■ TASK ■
Extract exactly the lines from the top of the records through the line containing "(961, 409) none", and keep pictures out of the copy.

■ DATA SHOWN ■
◆ ◆ ◆ ◆

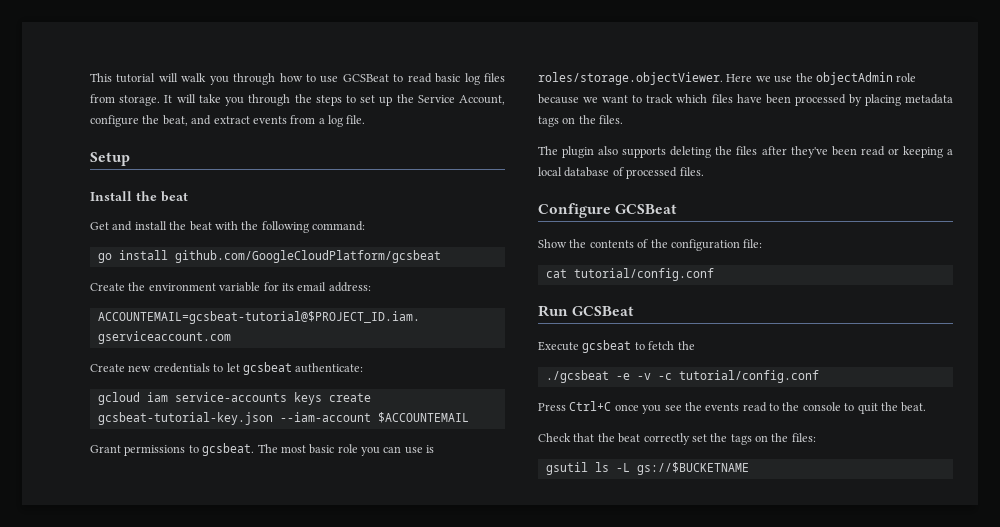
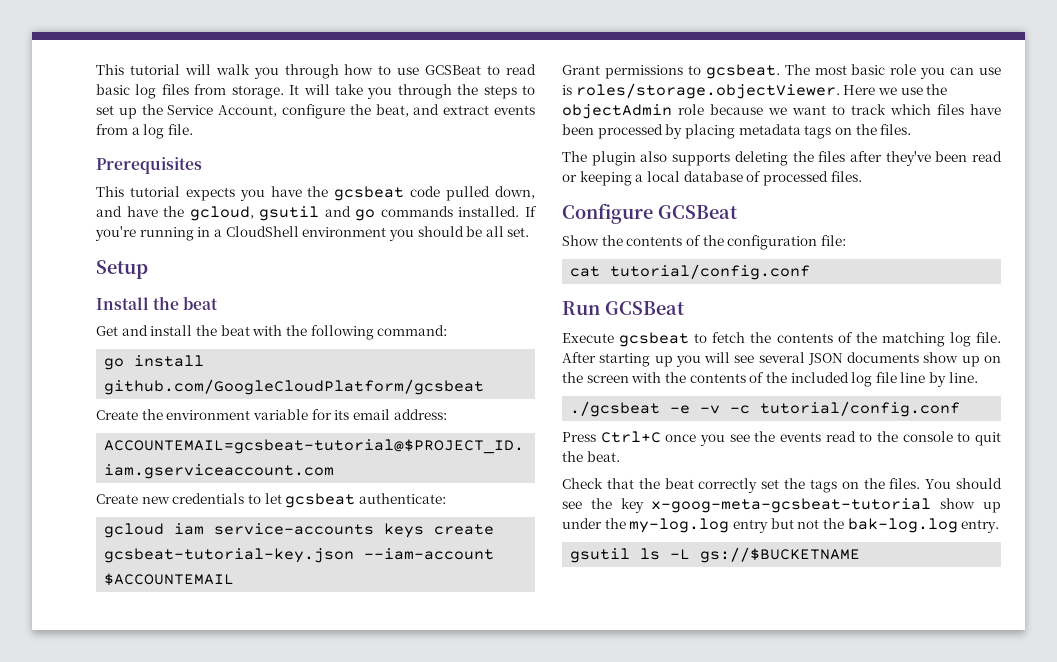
(366, 119) none -> [96,157,202,174] [96,186,535,201] [96,206,537,221] [95,226,530,241] // Prerequisites // This tutorial expects you have the gcsbeat code pulled down, and have the gcloud, gsutil and go commands installed. If you're running in a CloudShell environment you should be all set.
(695, 345) none -> [776,332,1002,347] [562,352,1001,367] [562,372,978,387] contents of the matching log file. After starting up you will see several JSON documents show up on the screen with the contents of the included log file line by line.
[791,433,816,442] files: -> [889,478,1002,489] [562,498,1001,513] [562,518,1000,533] files. You should see the key x-goog-meta-gcsbeat-tutorial show up under the my-log.log entry but not the bak-log.log entry.

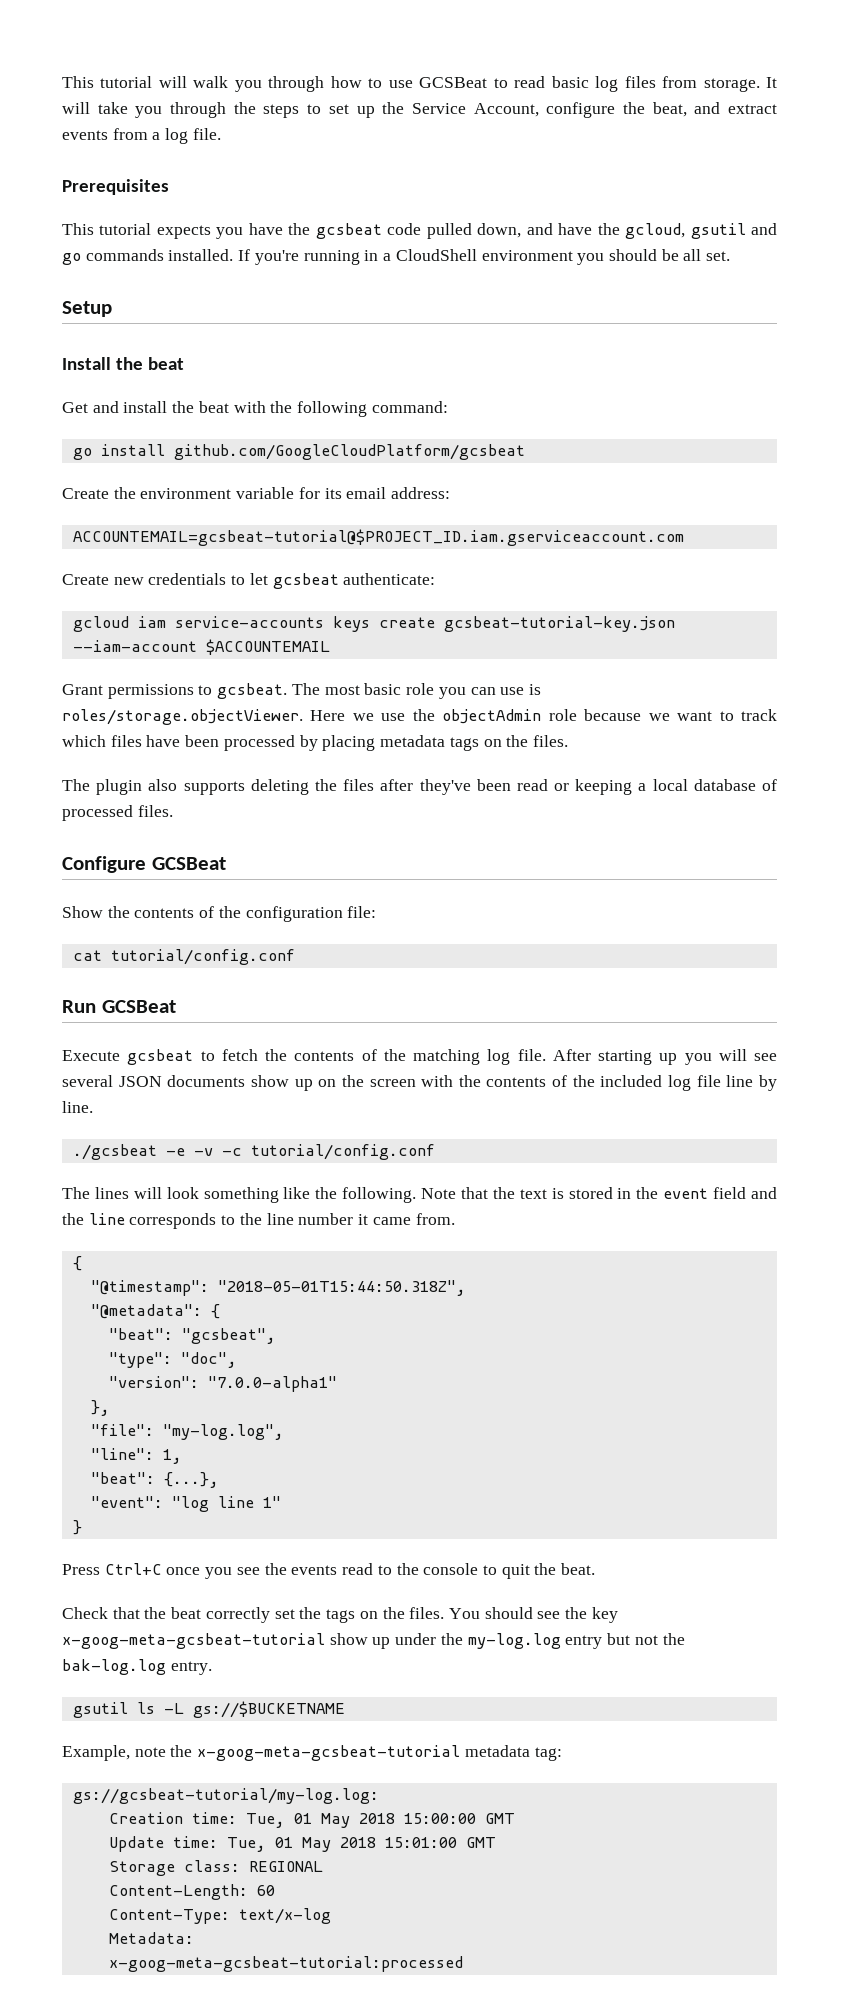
(961, 409) none -> [62,1187,778,1203] [62,1213,455,1229] [72,1256,82,1271] [90,1280,466,1296] [90,1304,220,1319] [108,1328,276,1344] [108,1352,237,1368] [108,1376,337,1392] [90,1400,110,1416] [90,1424,284,1440] [90,1448,182,1464] [90,1472,219,1488] [90,1496,281,1512] [72,1520,82,1535] // The lines will look something like the following. Note that the text is stored in the event field and the line corresponds to the line number it came from. // { // "@timestamp": "2018-05-01T15:44:50.318Z", // "@metadata": { // "beat": "gcsbeat", // "type": "doc", // "version": "7.0.0-alpha1" // }, // "file": "my-log.log", // "line": 1, // "beat": {...}, // "event": "log line 1" // }
(861, 555) none -> [62,1745,562,1761] [72,1788,379,1804] [108,1812,515,1828] [108,1836,496,1852] [108,1860,323,1876] [108,1884,275,1900] [108,1908,331,1924] [108,1932,194,1944] [108,1956,463,1972] // Example, note the x-goog-meta-gcsbeat-tutorial metadata tag: // gs://gcsbeat-tutorial/my-log.log: // Creation time: Tue, 01 May 2018 15:00:00 GMT // Update time: Tue, 01 May 2018 15:01:00 GMT // Storage class: REGIONAL // Content-Length: 60 // Content-Type: text/x-log // Metadata: // x-goog-meta-gcsbeat-tutorial:processed

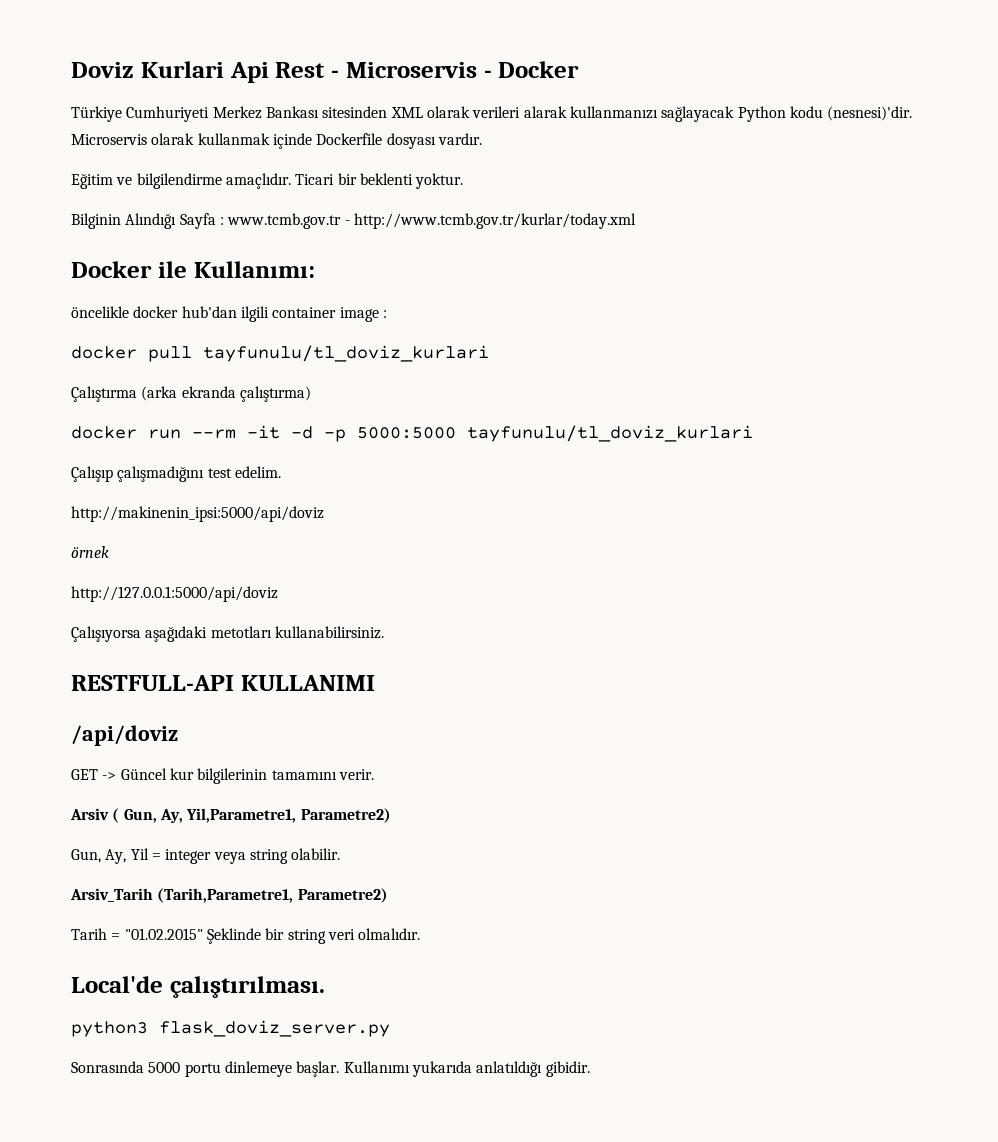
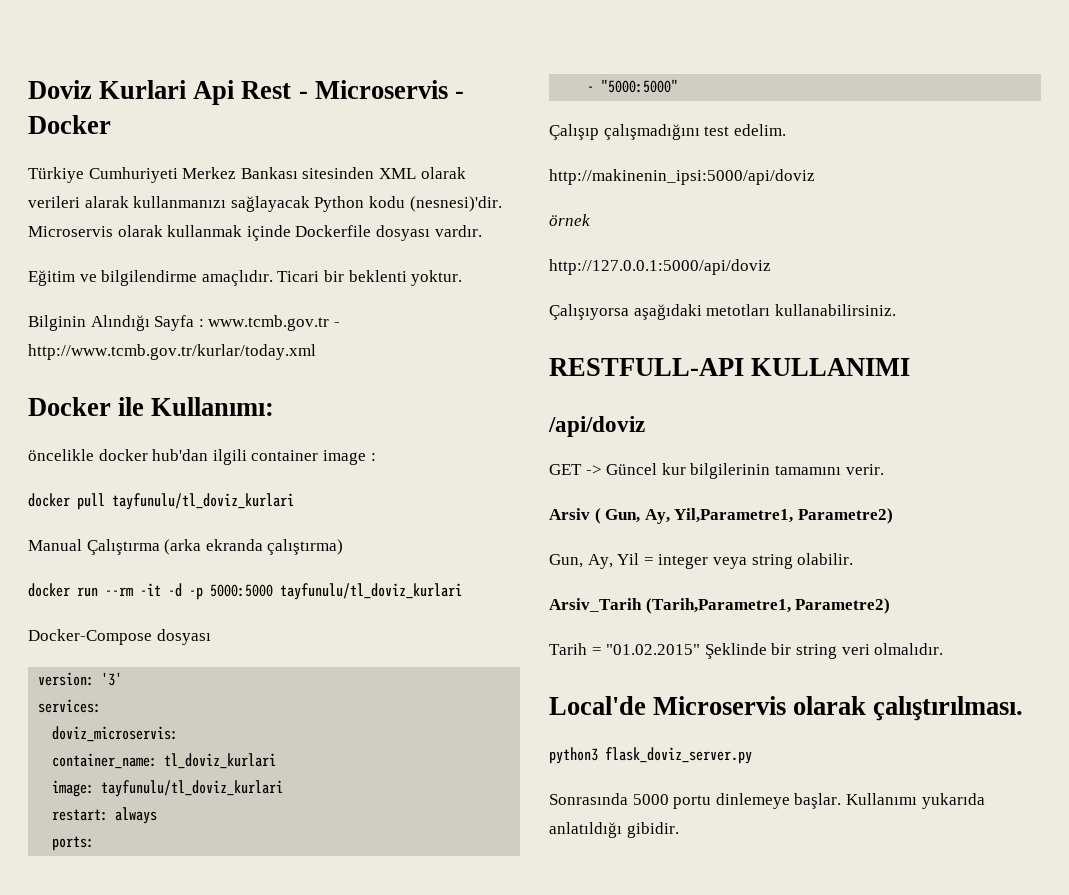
(489, 353) none -> [28,539,82,551] Manual
(753, 433) none -> [28,629,211,645] [38,672,123,686] [38,699,102,713] [52,726,179,742] [52,753,277,769] [52,780,284,797] [52,807,158,824] [52,836,95,851] [587,79,679,93] // Docker-Compose dosyası // version: '3' // services: // doviz_microservis: // container_name: tl_doviz_kurlari // image: tayfunulu/tl_doviz_kurlari // restart: always // ports: // - "5000:5000"
(163, 984) none -> [653,696,867,715] Microservis olarak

◆ ◆ ◆ ◆

■ RESULT ■
(366, 119) none -> [96,157,202,174] [96,186,535,201] [96,206,537,221] [95,226,530,241] // Prerequisites // This tutorial expects you have the gcsbeat code pulled down, and have the gcloud, gsutil and go commands installed. If you're running in a CloudShell environment you should be all set.
(695, 345) none -> [776,332,1002,347] [562,352,1001,367] [562,372,978,387] contents of the matching log file. After starting up you will see several JSON documents show up on the screen with the contents of the included log file line by line.
[791,433,816,442] files: -> [889,478,1002,489] [562,498,1001,513] [562,518,1000,533] files. You should see the key x-goog-meta-gcsbeat-tutorial show up under the my-log.log entry but not the bak-log.log entry.

(961, 409) none -> [62,1187,778,1203] [62,1213,455,1229] [72,1256,82,1271] [90,1280,466,1296] [90,1304,220,1319] [108,1328,276,1344] [108,1352,237,1368] [108,1376,337,1392] [90,1400,110,1416] [90,1424,284,1440] [90,1448,182,1464] [90,1472,219,1488] [90,1496,281,1512] [72,1520,82,1535] // The lines will look something like the following. Note that the text is stored in the event field and the line corresponds to the line number it came from. // { // "@timestamp": "2018-05-01T15:44:50.318Z", // "@metadata": { // "beat": "gcsbeat", // "type": "doc", // "version": "7.0.0-alpha1" // }, // "file": "my-log.log", // "line": 1, // "beat": {...}, // "event": "log line 1" // }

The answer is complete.